5. En el marco de esos valores, ampliamente compartidos desde la fundación democrática y constitucional de Italia, la Santa Sede reafirma la disponibilidad de los católicos para toda forma de colaboración recíproca y fructuosa, siempre con vistas a la promoción integral del hombre y al bien verdadero del país.

Es, por consiguiente, de desear que se llegue a una conclusión pronta y constructiva de la fase de aplicación de los acuerdos, del 18 de febrero de 1984, de revisión del concordato, especialmente por lo que se refiere al sector de los bienes culturales eclesiásticos que, además de constituir un patrimonio incalculable de toda la humanidad, son también el testimonio vivo del fecundo encuentro entre el genio italiano y los principios de la fe cristiana. Como tales, representan de forma visible las raíces y el significado de la identidad unitaria de la nación italiana, que precede y acompaña a las estructuras estatales, armonizándose muy bien con la riqueza y la variedad de sus articulaciones regionales y locales.

6. Señor presidente, haciendo mías las palabras de la Conferencia episcopal italiana, deseo dirigirme, a través de usted, a todos los italianos, para invitarlos a mirar con confianza hacia el futuro, a creer que en nuestro tiempo no caben actitudes de renuncia, sino de valentía, de generosidad y de tenacidad. Italia posee energías humanas y recursos materiales suficientes para superar las dificultades del momento actual, en una lógica de justicia y solidaridad, que harán que un patrimonio antiguo, pero siempre nuevo, de concordia cultural, social y espiritual, desarrolle nuevas potencialidades, adecuadas a las exigencias de nuestro tiempo (cf. Comunicado de los trabajos de la XXXVI asamblea general de la Conferencia episcopal italiana, Collevalenza, 26-29 de octubre de 1992).
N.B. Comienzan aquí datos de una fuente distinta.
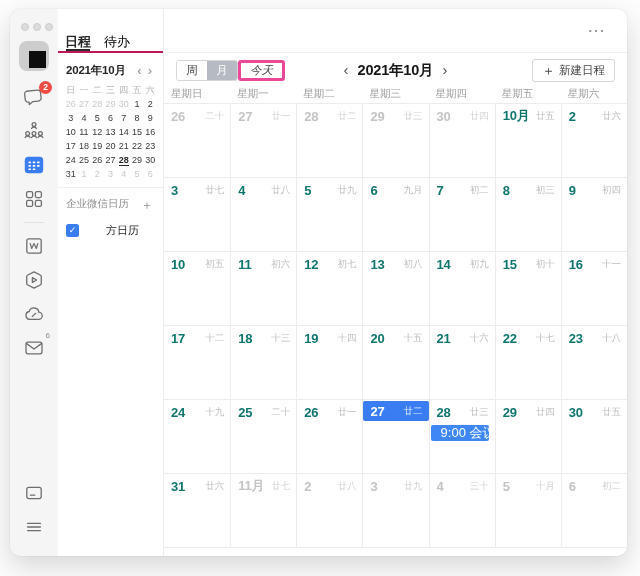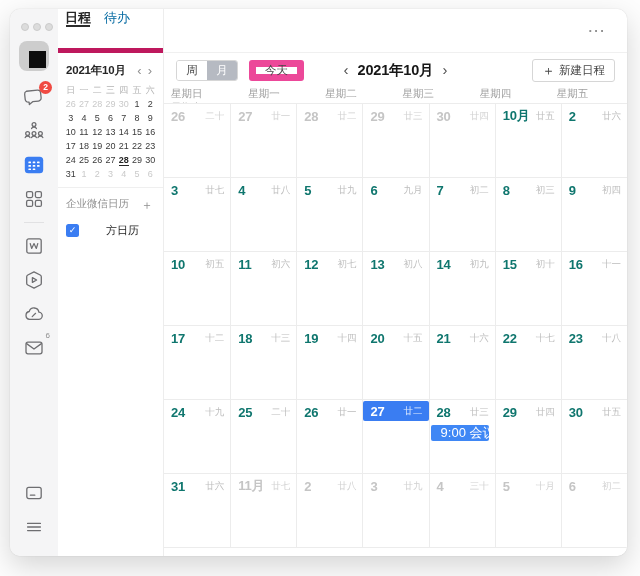"日程" .tabs { align-items: flex-start -> flex-end; border-bottom: 5px solid #be185d -> 2px solid #be185d }
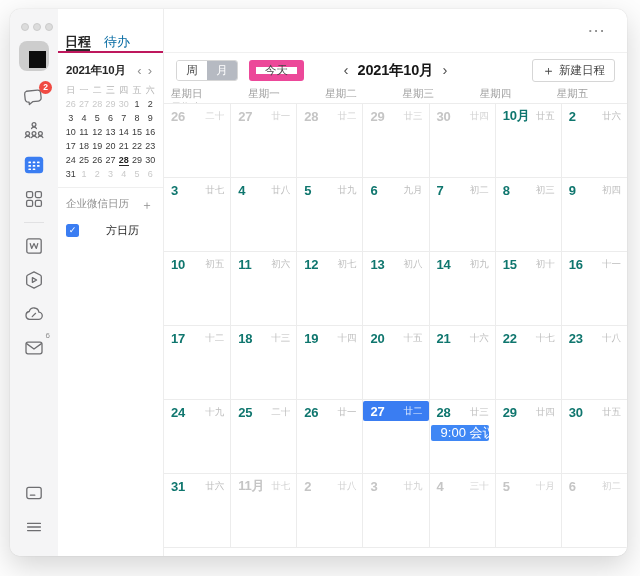"待办" .tab { color: #0369a1 -> #000000 }
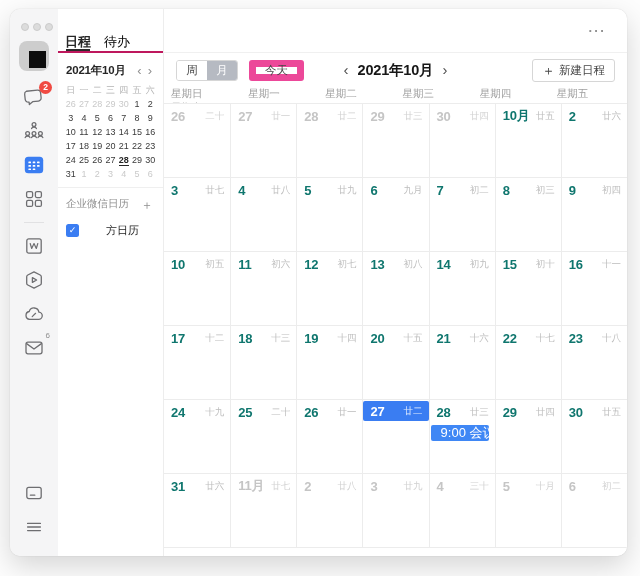"今天" .today-btn { border: 7px solid #ec4899 -> 3px solid #ec4899; font-style: none -> italic; margin-left: 11px -> none }
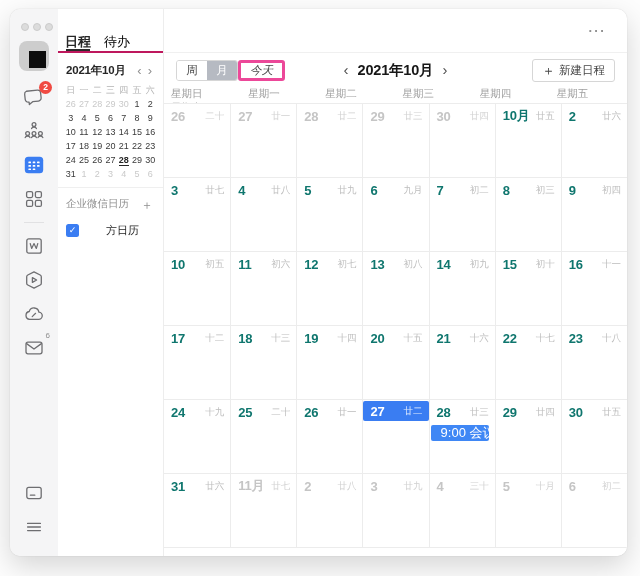"星期日" .dow-row { grid-template-columns: repeat(6,1fr) -> repeat(7,1fr) }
¿Cómo no pensar, a este respecto, en los innumerables recursos del pueblo italiano? ¿Cómo no recordar, entre otras cosas, la cooperación generosa y creativa de tantas asociaciones de voluntariado y de numerosísimos jóvenes, que se entregan con abnegación y generosidad para dar respuestas nuevas a los problemas que van surgiendo, especialmente en el frente de las formas modernas de marginación?

Me dirijo, sobre todo, a los jóvenes, a los que usted, señor presidente, trata de transmitir esos ideales de justicia y paz que han plasmado la historia del pueblo italiano, a fin de que sientan como propios esos valores perennes, que son indispensables para dar vida a sociedades libres y solidarias.

Por último, ojalá que Italia, gracias también a su liderazgo iluminado, sepa avanzar unida y concorde por el camino real marcado por la fe y el compromiso civil de sus padres; ojalá que sepa encontrar en su historia milenaria motivos de nuevo impulso para defender y promover los valores humanos, morales y espirituales, que le han conquistado honor y consideración en el mundo; y ojalá que progrese eficazmente en la búsqueda del recto bienestar y de la prosperidad auténtica de todos sus habitantes.

Esos son, señor presidente, los deseos que me complace formular para usted y para todo el pueblo de Italia, al tiempo que invoco la bendición de Dios sobre usted y sus familiares, así como sobre las autoridades presentes y sobre toda la querida nación italiana.


*L'Osservatore Romano. Edición semanal en lengua española n.50 p.21.